The good news is that GMO also predicted positive real returns for emerging markets and commodities. Sometimes investing in traditional areas expected to provide the highest returns requires stomaching volatility. One way to reduce that volatility is with an alternative approach.
First, let’s remove misconceptions that alternative investments work both in bull and bear markets. While that may be the objective for some strategies, better long-term risk-adjusted returns remain the overall goal. This can be accomplished through a variety of ETFs such as market- or beta-neutral, dollar-neutral or relative-value, long-short and any form of either long or short bias.
Among the most popular alternative ETFs are inverse and leveraged beta products. These funds shouldn’t be characterized as alternative solutions but rather as tools to accomplish an alternative approach. Despite existing negative feedback about the daily reset on leveraged ETFs—both long and short versions—such strategies work exactly as intended, although they should be used with a sophisticated model designed to incorporate the daily reset.

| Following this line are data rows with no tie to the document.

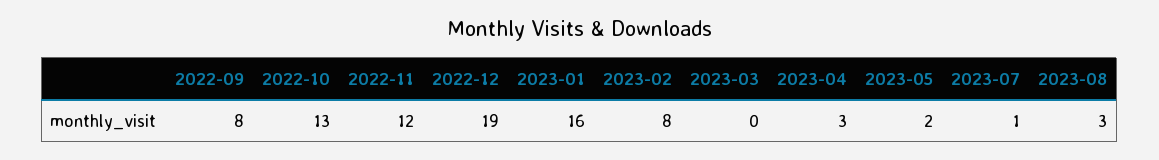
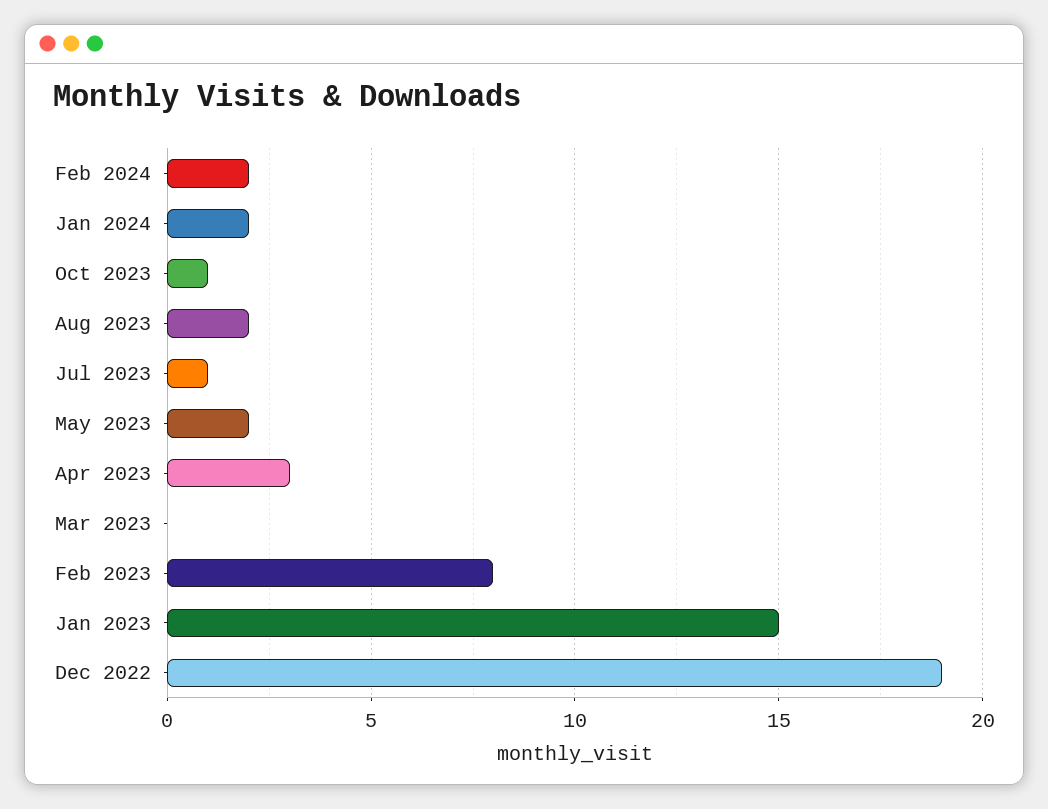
2022-09: 8 -> none
2022-10: 13 -> none
2022-11: 12 -> none
2023-01: 16 -> 15
2023-08: 3 -> 2
Feb 2024: none -> 2
Jan 2024: none -> 2
Oct 2023: none -> 1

If searching for a do-it-yourself solution, then consider using a single beta inverse ETF as a hedge, but make sure a plan is in place when adjusting exposure, such as using a 50- or 200-day crossover signal that helps guide the hedging position’s size. Other options include actively managed equity short ETFs that can be used similarly to single beta inverse strategies, but with the goal to obtain shorting alpha through the manager’s individual stock selection.